Colhendo essas amostras de populações, podemos também verificar quais fatores estão explicando esses diferentes níveis de inteligência. Isso começou a ser feito décadas atrás com gêmeos. Esses irmãos compartilham muito material genético, e nem sempre compartilham o mesmo ambiente, nem os mesmos pais. Isso sempre ofereceu um cenário prolífico para estudar a herdabilidade.
A maioria dos estudos estima que a herdabilidade da inteligência explica cerca de 80% da variação de inteligência numa população — apesar dessa porcentagem variar com a idade. Observe que a herdabilidade é uma medida populacional, então não é a mesma coisa dizer que 80% da inteligência de um indivíduo é explicada pela genética.

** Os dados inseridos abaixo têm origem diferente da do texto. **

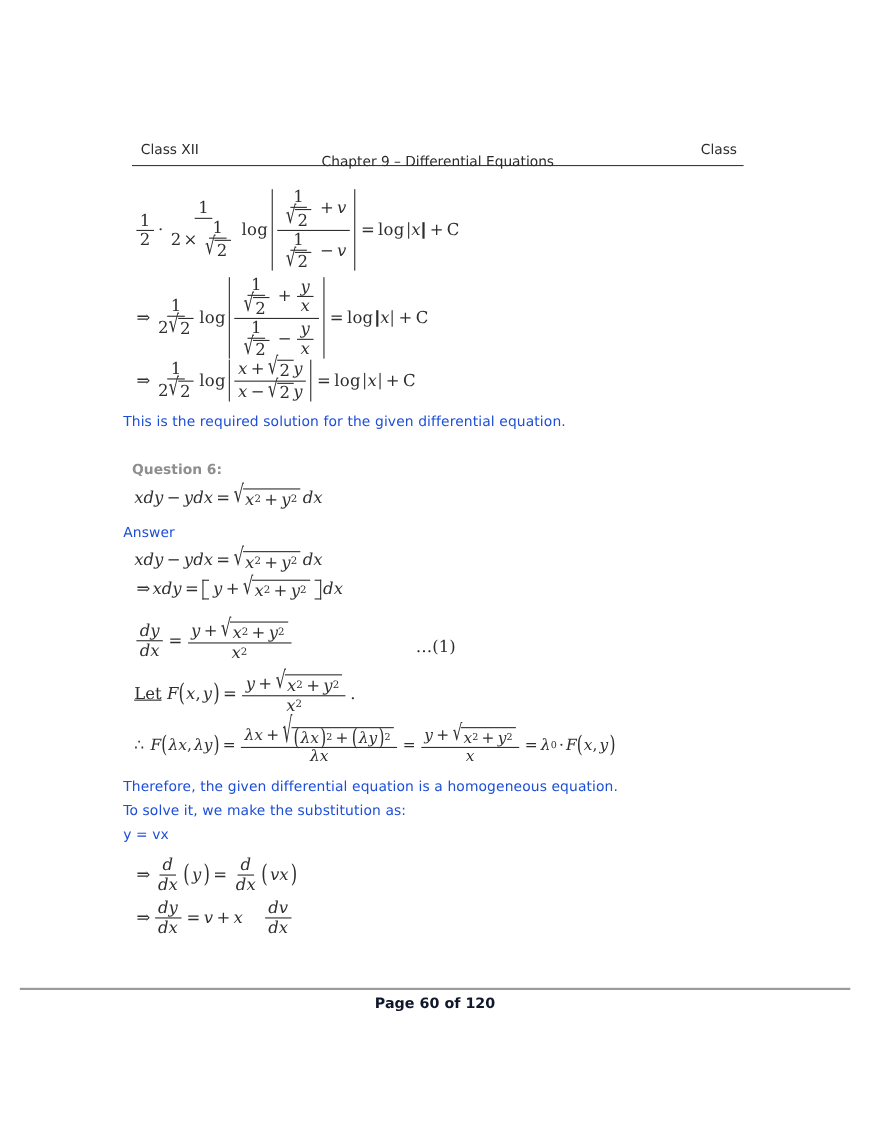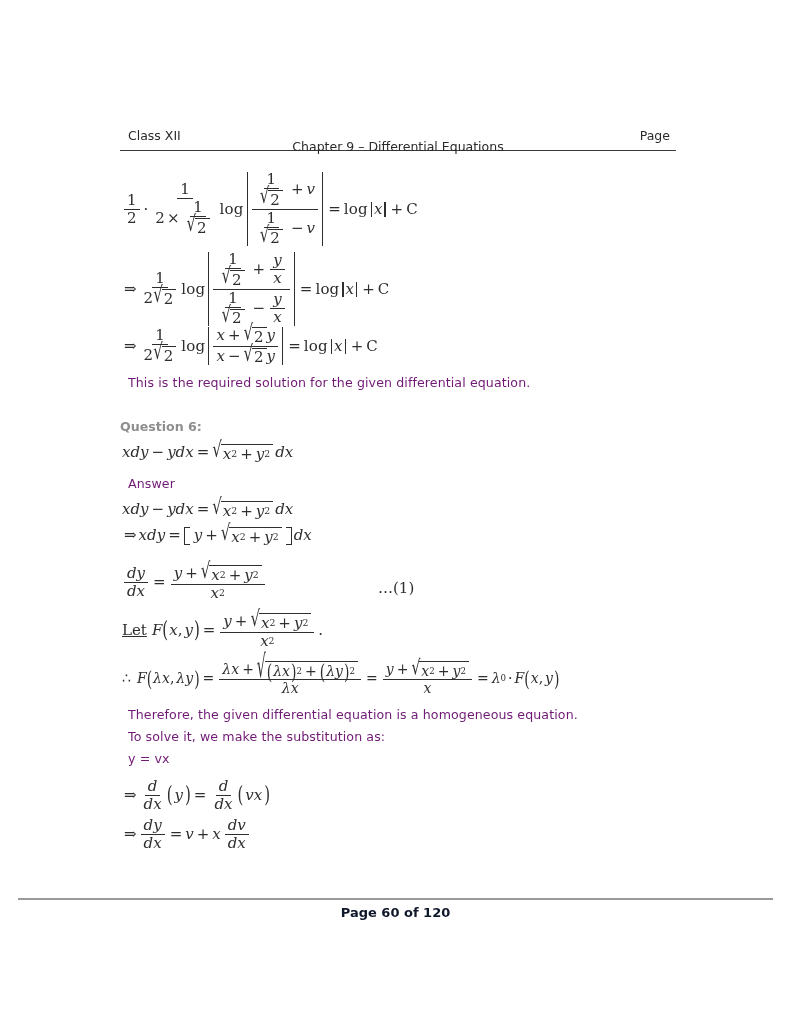--- a/index.html
+++ b/index.html
@@ -205,7 +205,7 @@
   <div class="header">
     <span class="h-left">Class XII</span>
     <span class="h-center">Chapter 9 – Differential Equations</span>
-    <span class="h-right">Page</span>
+    <span class="h-right">Class</span>
   </div>
 
   <div class="math" style="left:122px; top:172px;">

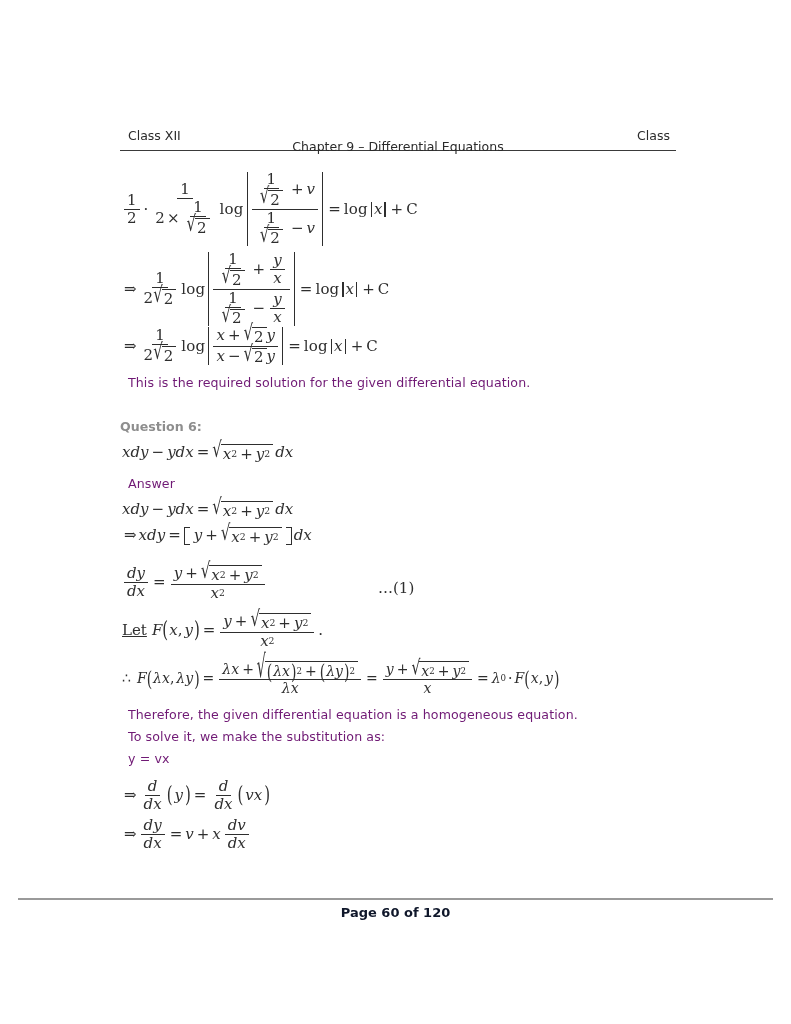--- a/index.html
+++ b/index.html
@@ -53,9 +53,9 @@
   
   .ptext {
     position: absolute;
-    left: 128px;
+    left: 112px;
     font-size: 12.6px;
-    color: #701a75;
+    color: #1d4ed8;
     white-space: nowrap;
     letter-spacing: .1px;
   }

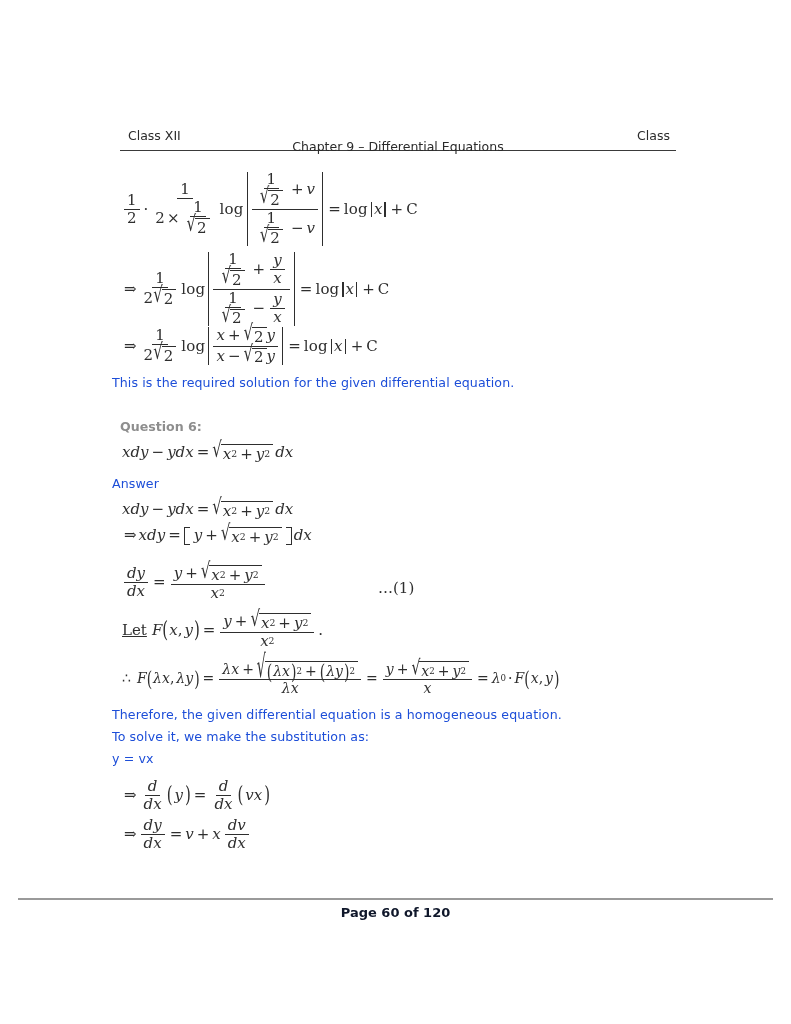--- a/index.html
+++ b/index.html
@@ -706,7 +706,7 @@
       <span class="v">v</span>
         <span class="op">+</span>
         <span class="v">x</span>
-      <span class="frac" style="margin-left:4px;">
+      <span class="frac" style="margin-left:20px;">
           <span class="num v">dv</span>
           <span class="den v">dx</span>
         </span>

Herdabilidade não é a mesma coisa que determinação genética. A primeira explica a variação populacional do traço, a segunda explica a causa do traço. Por exemplo, a quantidade de dedos que os indivíduos têm é determinada ou causada geneticamente: o programa genético dos primatas diz que teremos ao todo 20 dedos (10 nas mãos e 10 nos pés). Mas isso não implica passarmos toda a vida com os mesmos 20 dedos. Dedos podem ser amputados por algum acidente ao longo da vida, por exemplo. Ou seja, o programa genético dos primatas não explica a variação da quantidade de dedos ao longo da vida. Isso vai se explicado muito mais por fatores ambientais (e.g. acidentes).
A inteligência também pode ter algum tipo de determinação genética, mas a herdabilidade sozinha não explica a variação do nível de inteligência entre as pessoas. Ou seja, as pessoas podem vir a nascer com diferentes níveis de QI, mas essa variação vai começar a aumentar ou diminuir ao longo da vida também com base em fatores ambientais (e.g. educação) — muito embora a parcela explicativa da herdabilidade seja bem alta, assim como em outras variáveis psicológicas, como a personalidade.

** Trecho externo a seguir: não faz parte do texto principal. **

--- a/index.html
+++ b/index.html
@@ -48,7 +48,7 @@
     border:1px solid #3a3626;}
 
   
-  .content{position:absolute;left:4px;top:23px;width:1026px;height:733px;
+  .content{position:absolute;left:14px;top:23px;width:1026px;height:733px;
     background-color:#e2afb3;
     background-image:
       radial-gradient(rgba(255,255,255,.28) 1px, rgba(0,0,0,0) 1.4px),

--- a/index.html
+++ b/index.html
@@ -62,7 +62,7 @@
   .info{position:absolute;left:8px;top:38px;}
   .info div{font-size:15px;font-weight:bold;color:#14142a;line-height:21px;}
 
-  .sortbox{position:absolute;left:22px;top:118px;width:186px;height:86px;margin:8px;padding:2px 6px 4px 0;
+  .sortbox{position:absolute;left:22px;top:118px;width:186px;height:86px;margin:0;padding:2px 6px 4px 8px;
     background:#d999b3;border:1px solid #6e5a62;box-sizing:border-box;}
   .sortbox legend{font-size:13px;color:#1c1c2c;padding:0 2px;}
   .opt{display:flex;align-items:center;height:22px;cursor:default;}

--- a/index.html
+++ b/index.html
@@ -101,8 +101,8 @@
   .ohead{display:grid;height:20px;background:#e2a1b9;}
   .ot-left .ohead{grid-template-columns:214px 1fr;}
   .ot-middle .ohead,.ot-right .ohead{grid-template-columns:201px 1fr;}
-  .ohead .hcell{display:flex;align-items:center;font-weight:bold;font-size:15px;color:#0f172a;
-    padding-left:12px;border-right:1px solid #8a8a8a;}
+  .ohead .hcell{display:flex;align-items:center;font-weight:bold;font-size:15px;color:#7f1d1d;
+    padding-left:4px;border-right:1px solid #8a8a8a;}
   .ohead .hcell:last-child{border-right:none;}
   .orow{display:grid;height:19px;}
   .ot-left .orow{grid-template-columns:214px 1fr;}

A bandeira branca da moderação e do respeito às evidências
O título deste texto foi uma referência ao artigo The paradox of intelligence: Heritability and malleability coexist in hidden gene-environment interplay, publicado agora em 2018 na revista especializada Psychological Bulletin. Modestamente, minha intenção aqui foi escrever mini-texto para tratar pelo menos das questões essenciais desse artigo.
É sempre desafiador escrever um texto não necessariamente direcionado ao público especializado. Mais ainda, pode ser complicado introduzir conceitos de genética comportamental, psicologia diferencial e estatística num espaço de cerca de três páginas.